For every line of the material below, check for the string "read" and return the line if it is there.

Data shown:
------------------------------------------------------------------------

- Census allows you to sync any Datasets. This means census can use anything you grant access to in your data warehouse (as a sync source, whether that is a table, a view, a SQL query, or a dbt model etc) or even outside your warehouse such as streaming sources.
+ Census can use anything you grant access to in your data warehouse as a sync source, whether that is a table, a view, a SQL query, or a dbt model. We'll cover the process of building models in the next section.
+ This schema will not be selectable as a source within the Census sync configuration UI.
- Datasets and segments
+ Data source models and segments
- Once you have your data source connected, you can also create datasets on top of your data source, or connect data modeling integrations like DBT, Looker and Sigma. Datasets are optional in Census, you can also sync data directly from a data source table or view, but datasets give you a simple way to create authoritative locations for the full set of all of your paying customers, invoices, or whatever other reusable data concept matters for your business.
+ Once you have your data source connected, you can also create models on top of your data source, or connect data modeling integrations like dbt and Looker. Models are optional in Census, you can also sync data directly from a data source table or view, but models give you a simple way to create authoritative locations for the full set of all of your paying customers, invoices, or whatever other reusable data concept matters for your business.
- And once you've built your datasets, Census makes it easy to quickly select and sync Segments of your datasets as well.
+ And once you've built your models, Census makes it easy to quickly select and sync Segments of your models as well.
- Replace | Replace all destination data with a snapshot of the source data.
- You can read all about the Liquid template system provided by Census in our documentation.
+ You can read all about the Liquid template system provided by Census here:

------------------------------------------------------------------------

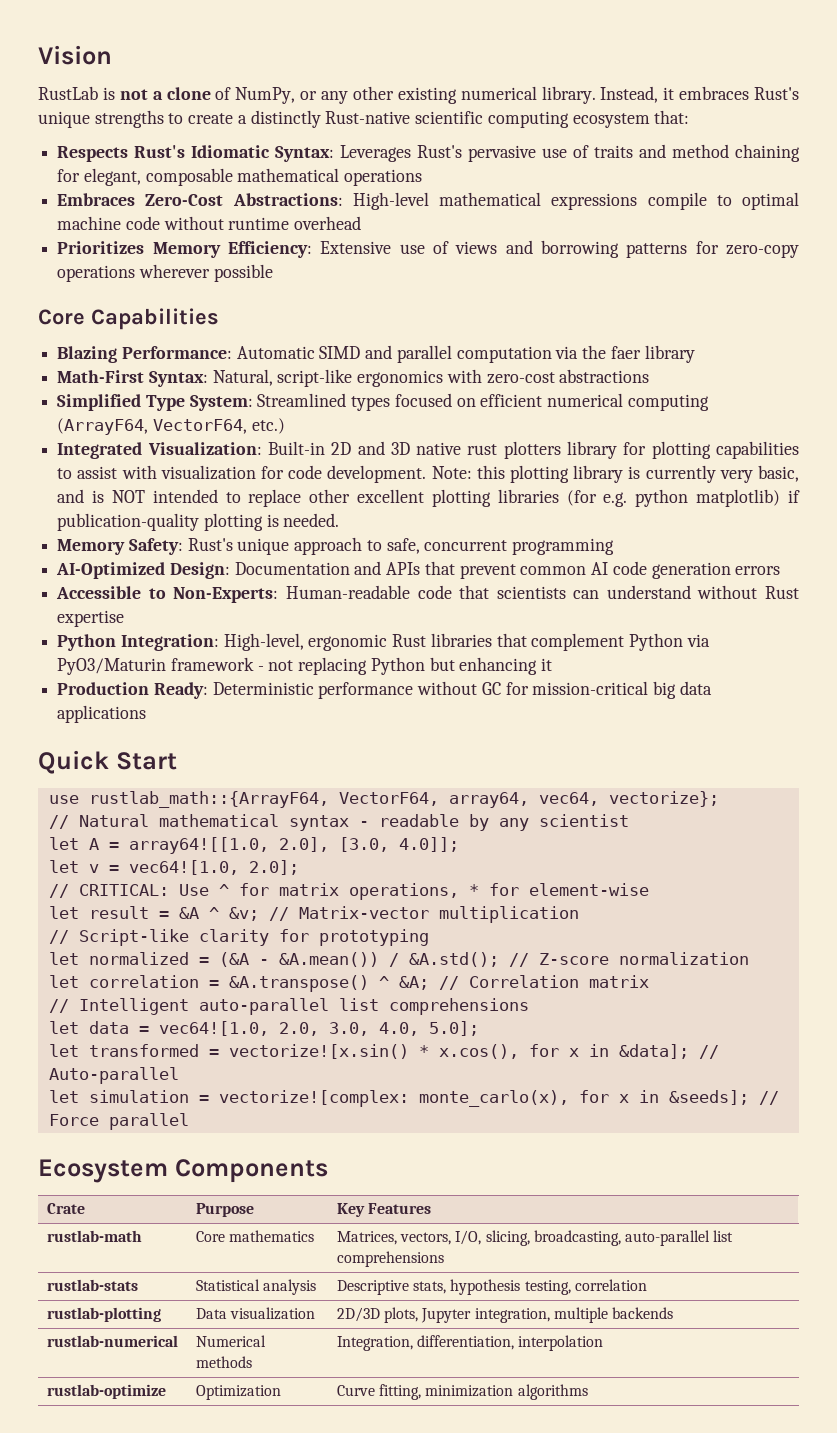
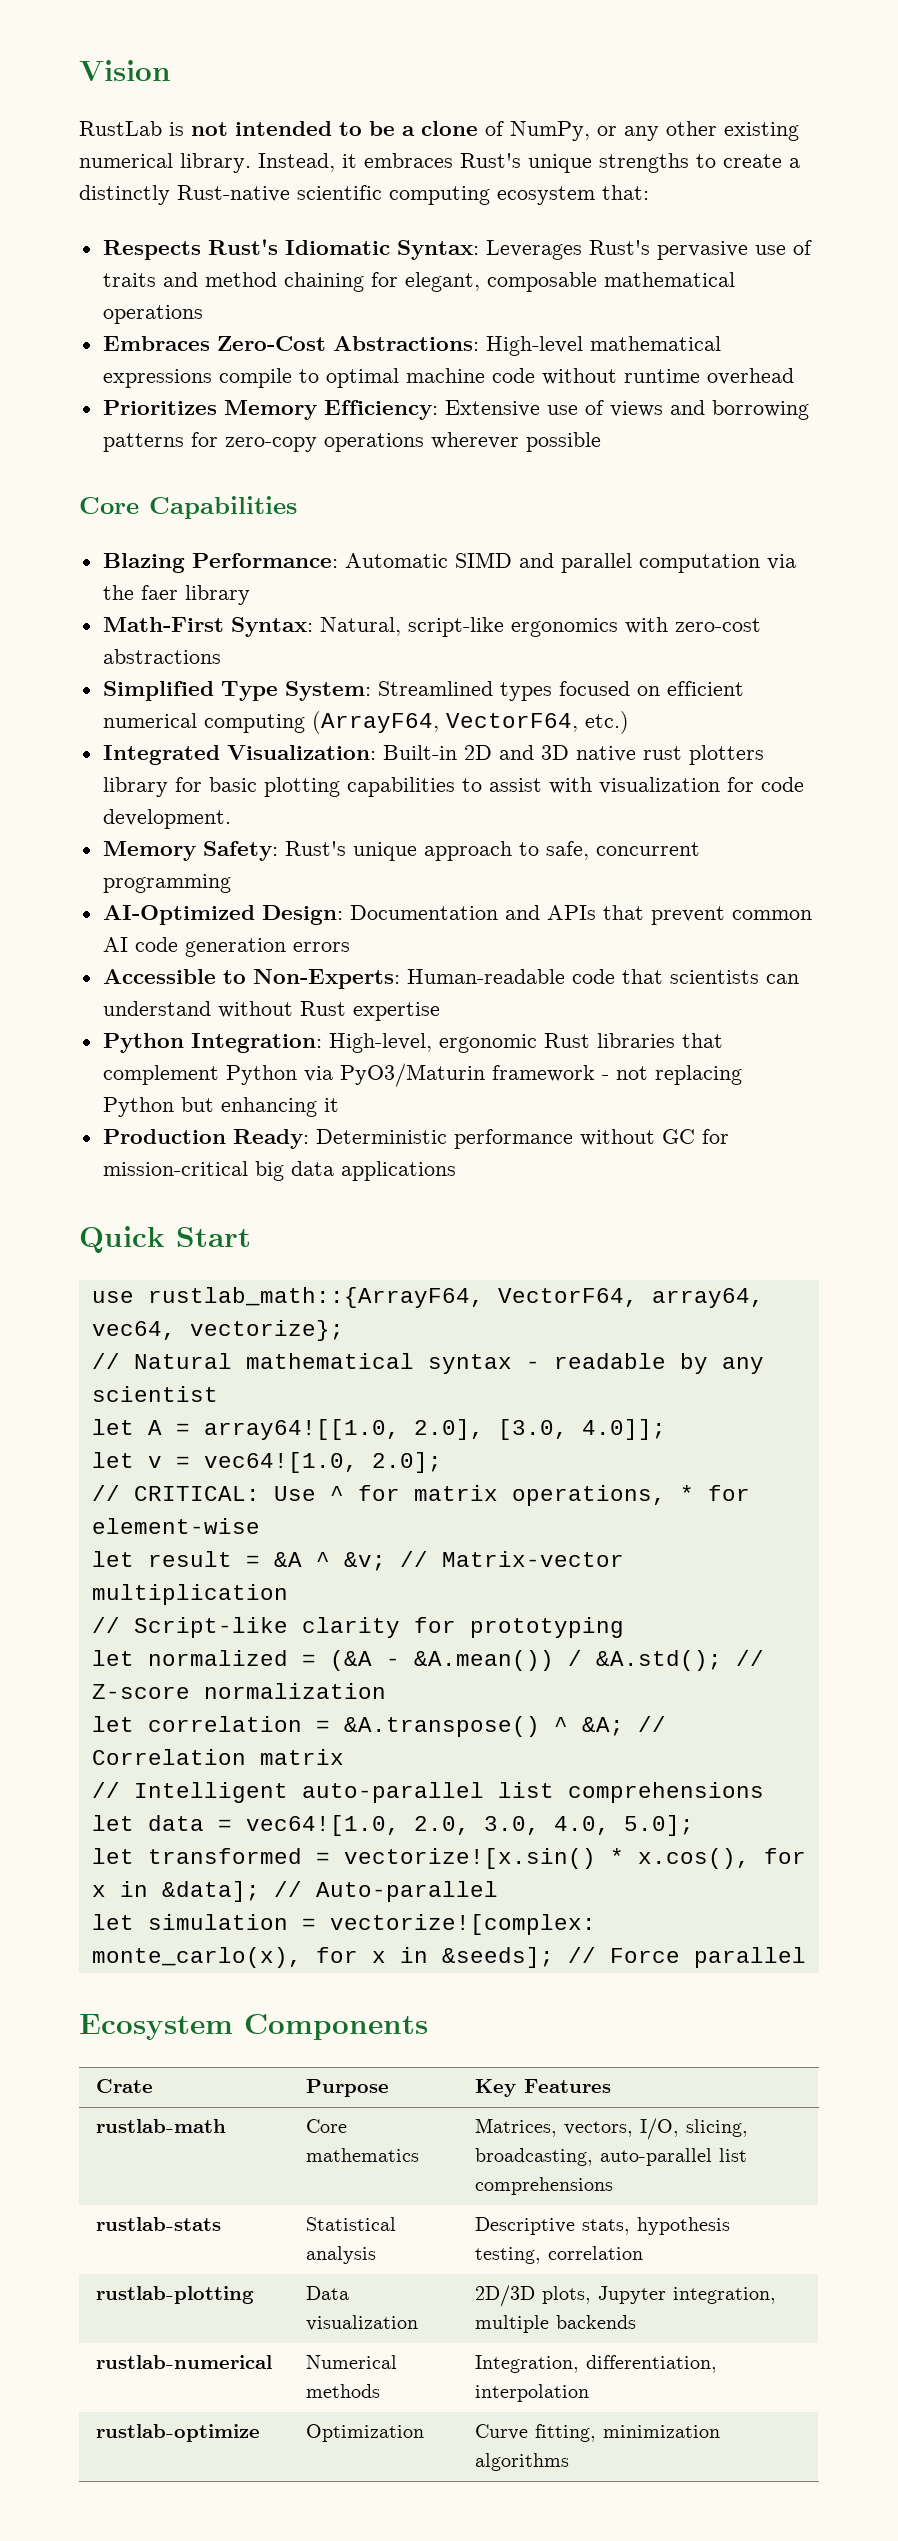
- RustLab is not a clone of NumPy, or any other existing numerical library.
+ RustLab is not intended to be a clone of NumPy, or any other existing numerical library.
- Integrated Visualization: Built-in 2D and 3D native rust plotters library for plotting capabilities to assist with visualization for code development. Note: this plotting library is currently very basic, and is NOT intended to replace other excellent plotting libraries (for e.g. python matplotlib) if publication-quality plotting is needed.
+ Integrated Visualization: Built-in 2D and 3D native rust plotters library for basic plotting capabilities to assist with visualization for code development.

------------------------------------------------------------------------

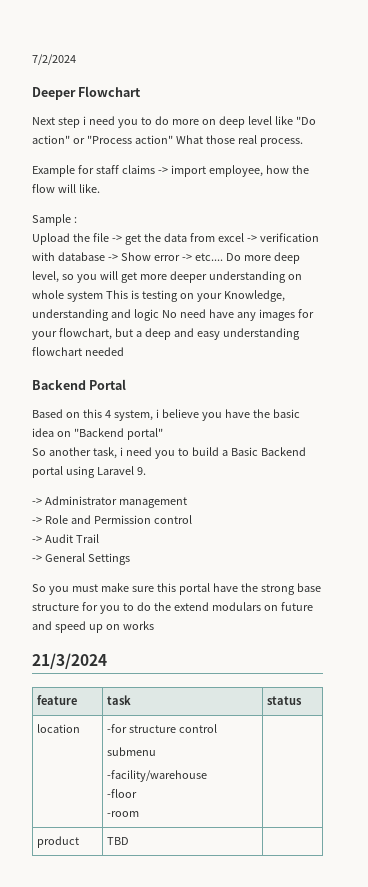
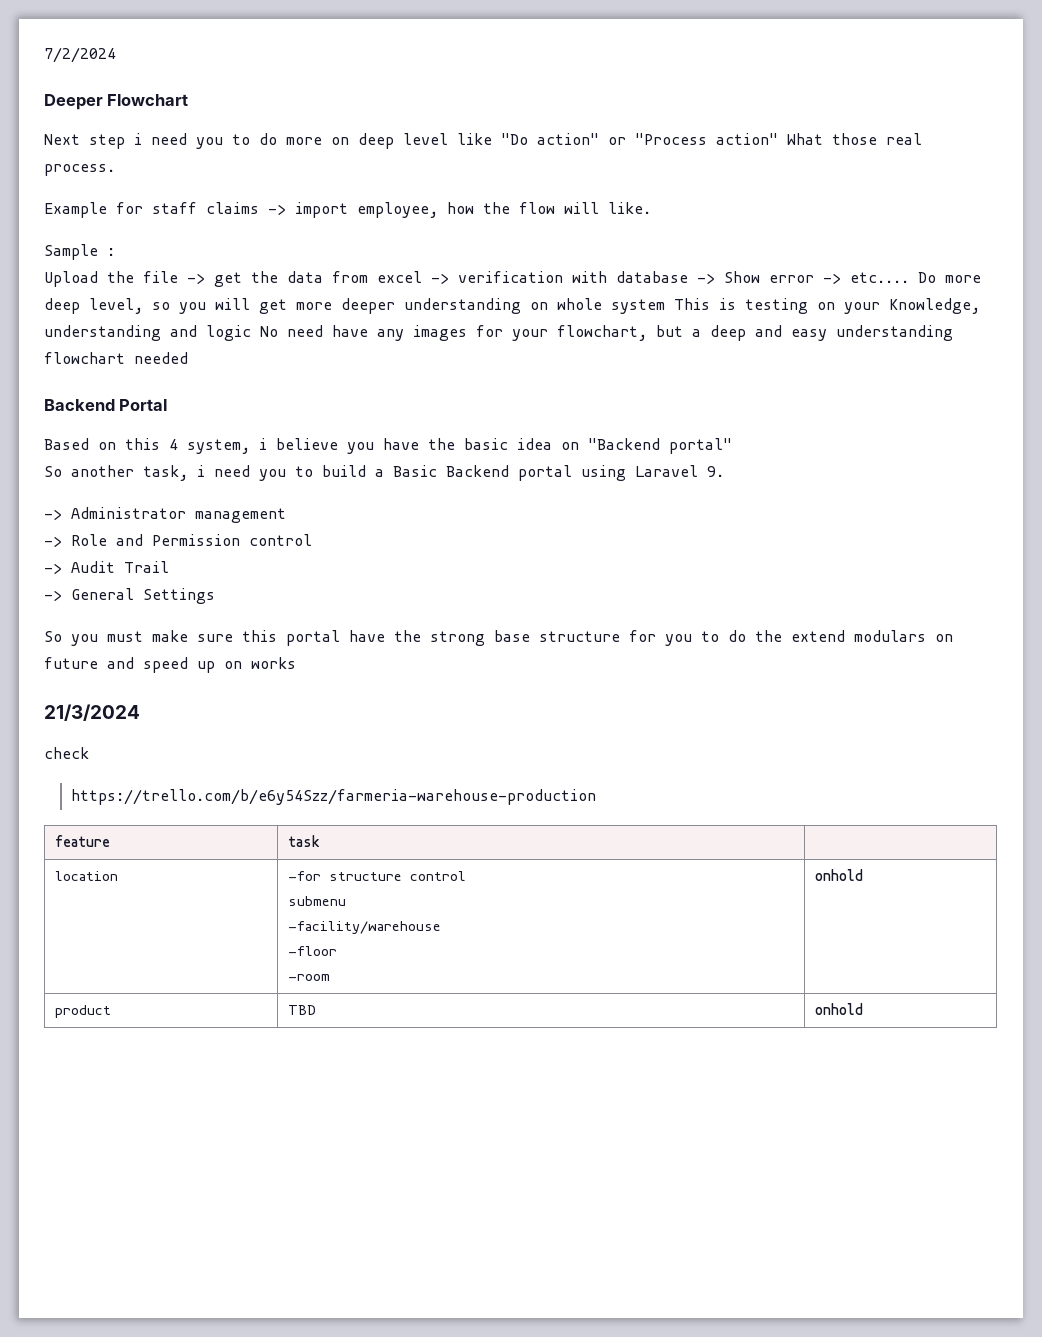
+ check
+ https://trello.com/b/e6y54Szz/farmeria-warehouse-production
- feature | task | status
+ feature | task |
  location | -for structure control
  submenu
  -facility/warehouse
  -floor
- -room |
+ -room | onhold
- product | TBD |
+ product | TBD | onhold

------------------------------------------------------------------------

Response area:
- You can read all about the Liquid template system provided by Census in our documentation.
+ You can read all about the Liquid template system provided by Census here:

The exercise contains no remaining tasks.